Collection entries:
%%
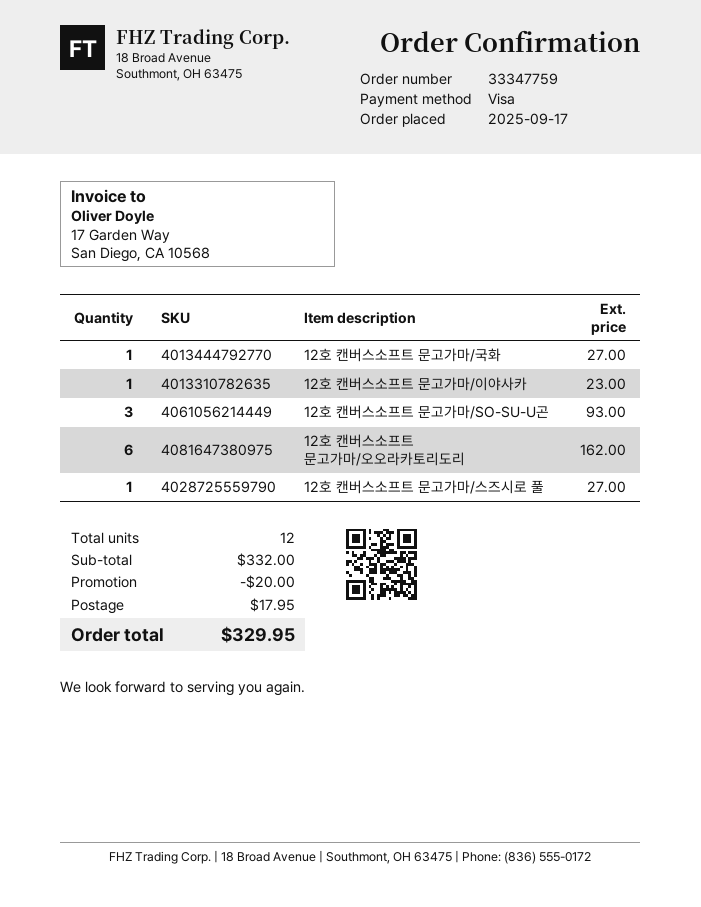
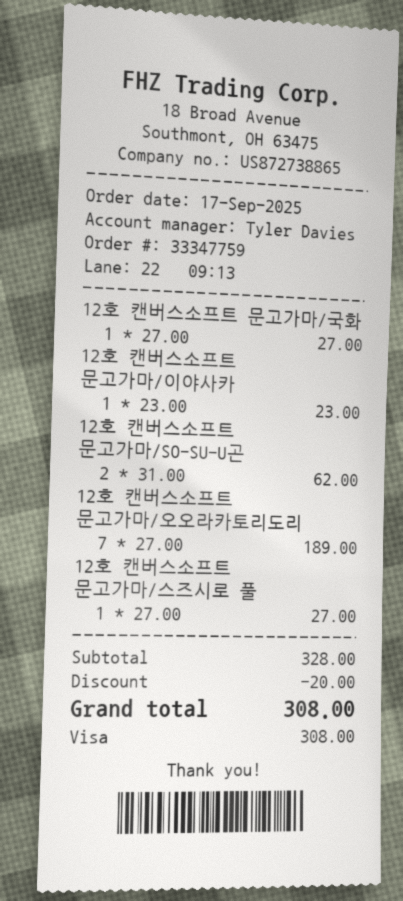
12호 캔버스소프트 문고가마/SO-SU-U곤: 3 for 93.00 -> 2 for 62.00
12호 캔버스소프트 문고가마/오오라카토리도리: 6 for 162.00 -> 7 for 189.00
subtotal: 332.00 -> 328.00
shipping: 17.95 -> none
total: 329.95 -> 308.00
%%
* Directions for this task *
In the records above, find the line containing "subtotal: 332.00 -> 328.00" and print it and every later line exactly, through the last one.

* Task result *
subtotal: 332.00 -> 328.00
shipping: 17.95 -> none
total: 329.95 -> 308.00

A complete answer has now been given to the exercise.